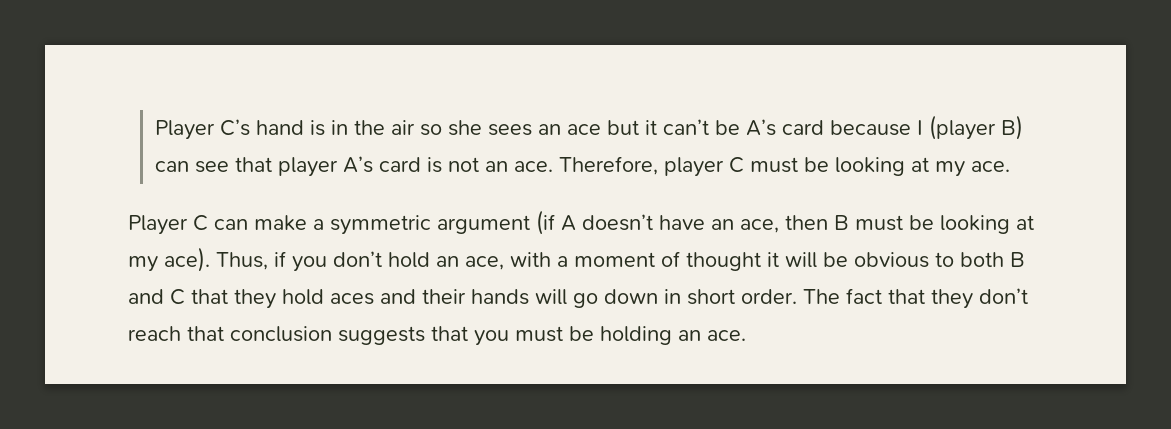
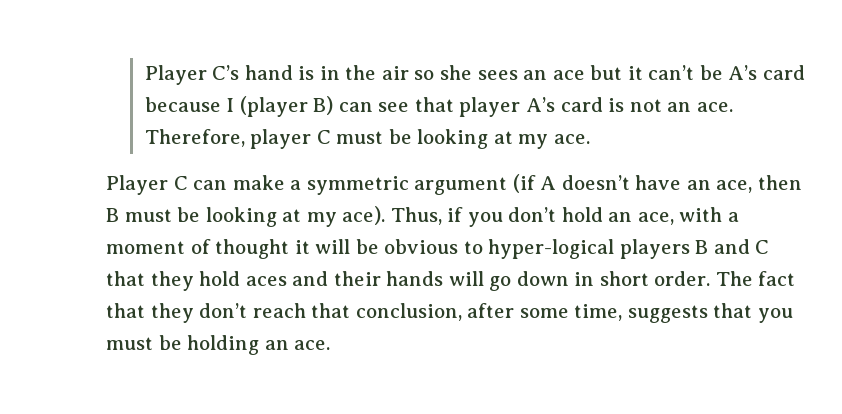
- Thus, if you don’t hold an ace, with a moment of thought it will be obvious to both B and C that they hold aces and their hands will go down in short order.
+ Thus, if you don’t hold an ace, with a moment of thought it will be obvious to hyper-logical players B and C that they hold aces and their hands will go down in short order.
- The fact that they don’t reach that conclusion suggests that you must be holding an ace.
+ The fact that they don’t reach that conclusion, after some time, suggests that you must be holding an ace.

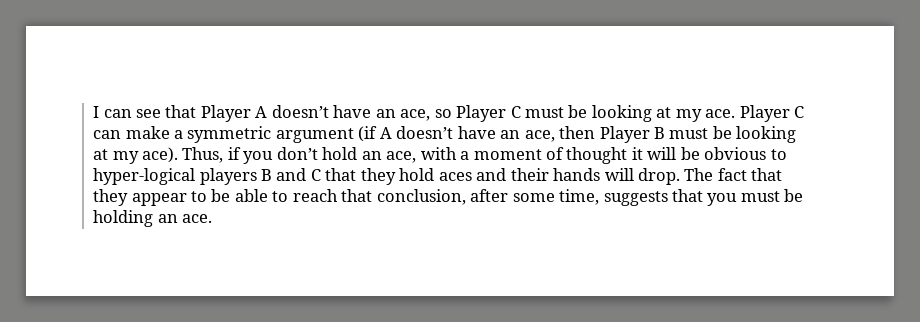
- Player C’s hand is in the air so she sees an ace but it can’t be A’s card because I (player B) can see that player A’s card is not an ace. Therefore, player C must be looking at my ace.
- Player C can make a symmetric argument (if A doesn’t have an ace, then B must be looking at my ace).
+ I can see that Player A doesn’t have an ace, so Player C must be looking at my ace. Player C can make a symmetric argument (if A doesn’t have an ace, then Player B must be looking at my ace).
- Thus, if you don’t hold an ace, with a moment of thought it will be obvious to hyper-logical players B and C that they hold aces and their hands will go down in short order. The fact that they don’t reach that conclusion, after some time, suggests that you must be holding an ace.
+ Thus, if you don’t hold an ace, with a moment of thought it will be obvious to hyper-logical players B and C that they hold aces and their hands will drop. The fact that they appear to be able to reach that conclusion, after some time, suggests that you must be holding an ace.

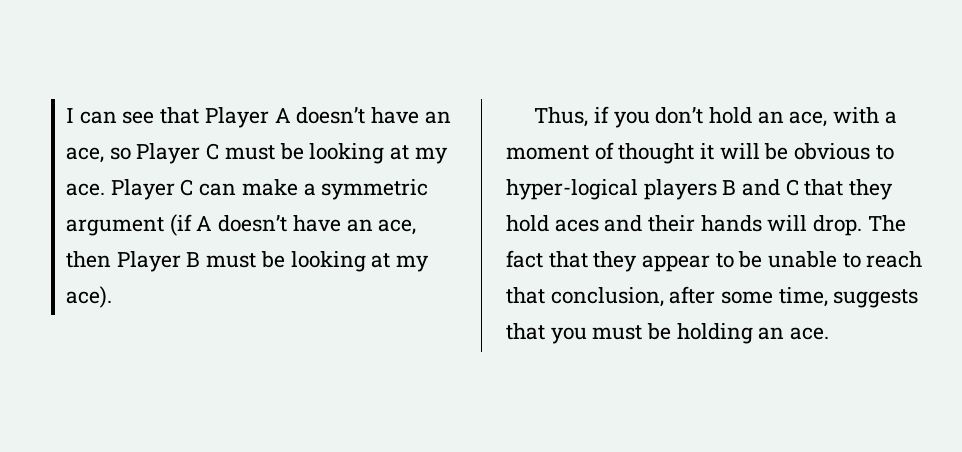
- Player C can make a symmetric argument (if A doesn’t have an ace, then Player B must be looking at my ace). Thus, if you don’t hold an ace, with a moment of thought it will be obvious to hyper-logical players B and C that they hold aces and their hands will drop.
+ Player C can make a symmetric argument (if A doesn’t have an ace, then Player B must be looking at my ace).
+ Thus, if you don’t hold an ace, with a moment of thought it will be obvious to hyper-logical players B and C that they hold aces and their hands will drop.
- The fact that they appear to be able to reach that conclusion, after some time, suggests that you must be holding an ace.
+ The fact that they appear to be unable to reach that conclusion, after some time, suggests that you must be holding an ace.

^^^^^^^^^^^^^^^^

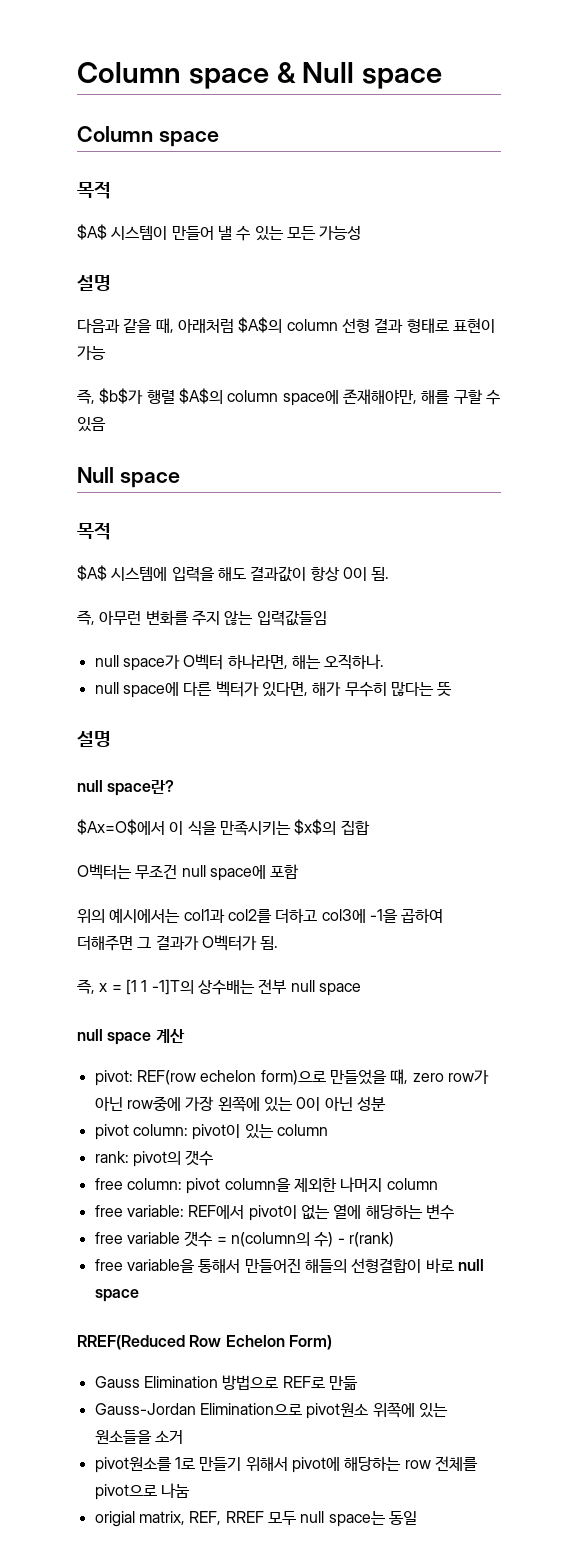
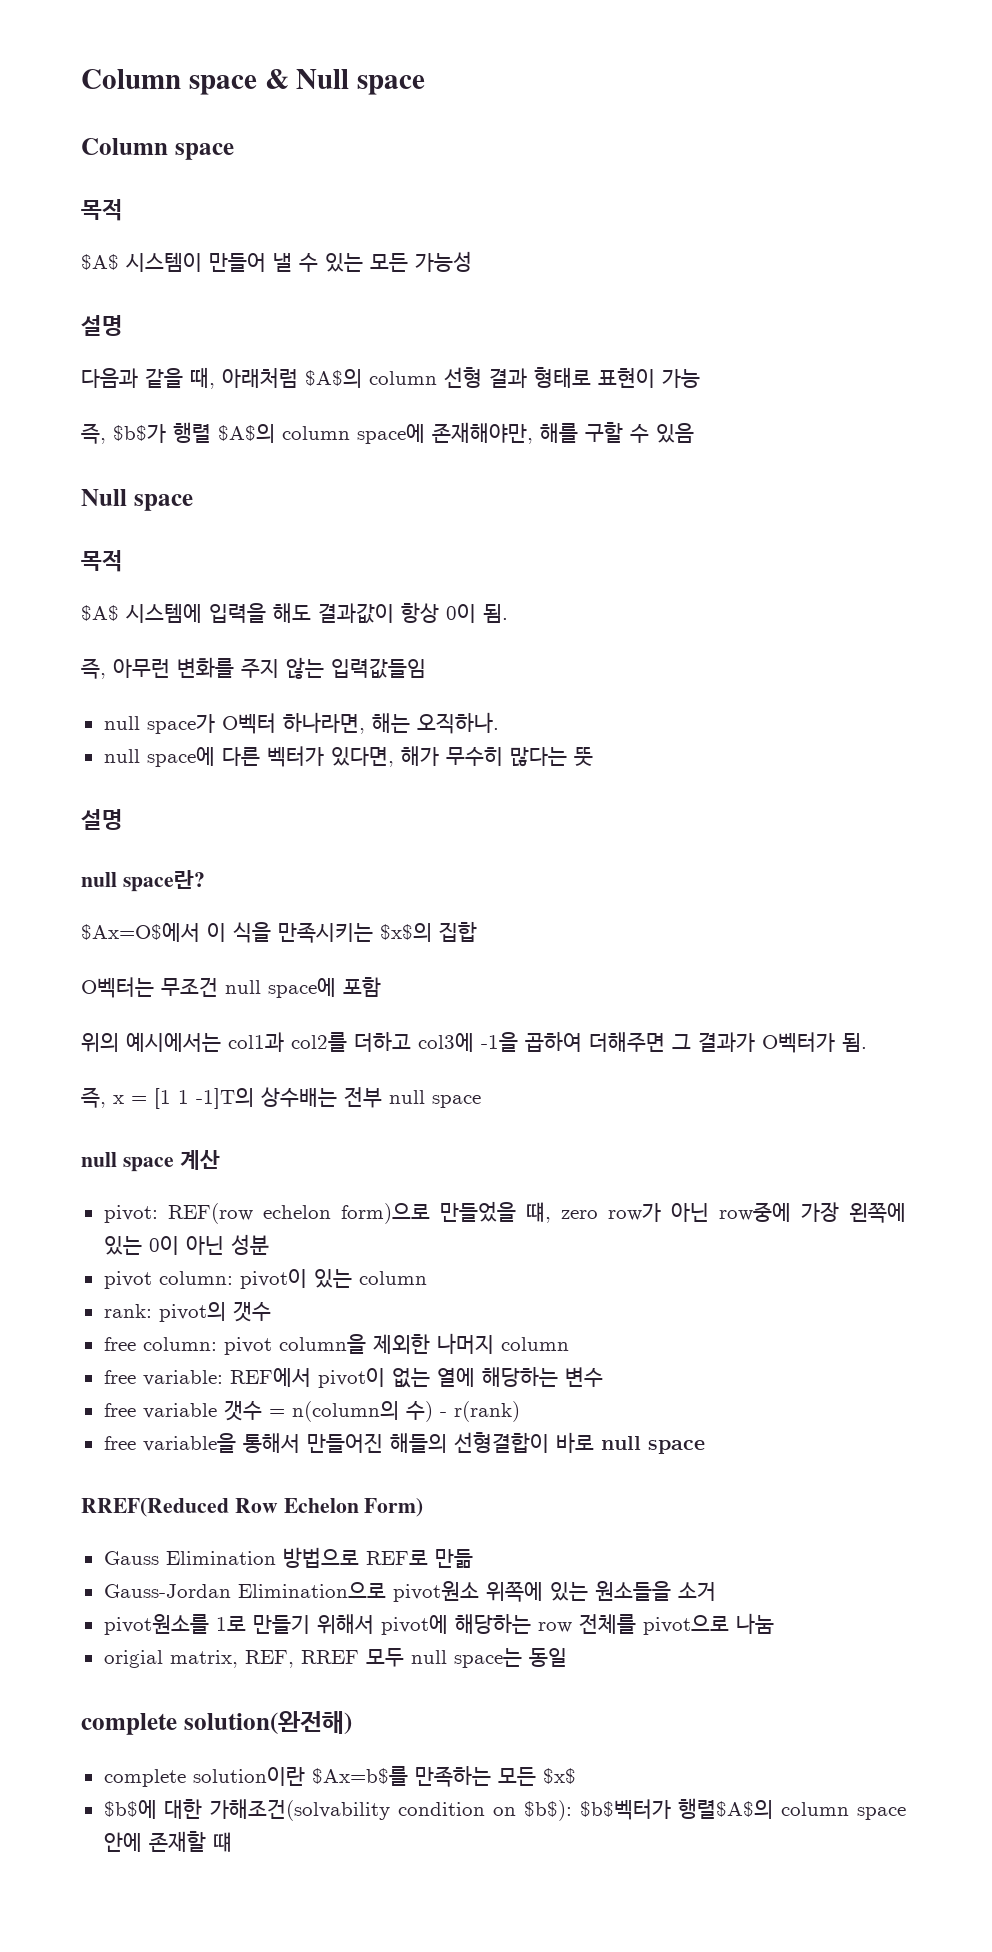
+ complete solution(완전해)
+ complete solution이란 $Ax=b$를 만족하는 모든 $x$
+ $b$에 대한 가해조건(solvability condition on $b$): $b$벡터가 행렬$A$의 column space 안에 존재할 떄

^^^^^^^^^^^^^^^^

§ What to do: What lines in the listing include the string "complete"? Copy them out.

§ Solution:
+ complete solution(완전해)
+ complete solution이란 $Ax=b$를 만족하는 모든 $x$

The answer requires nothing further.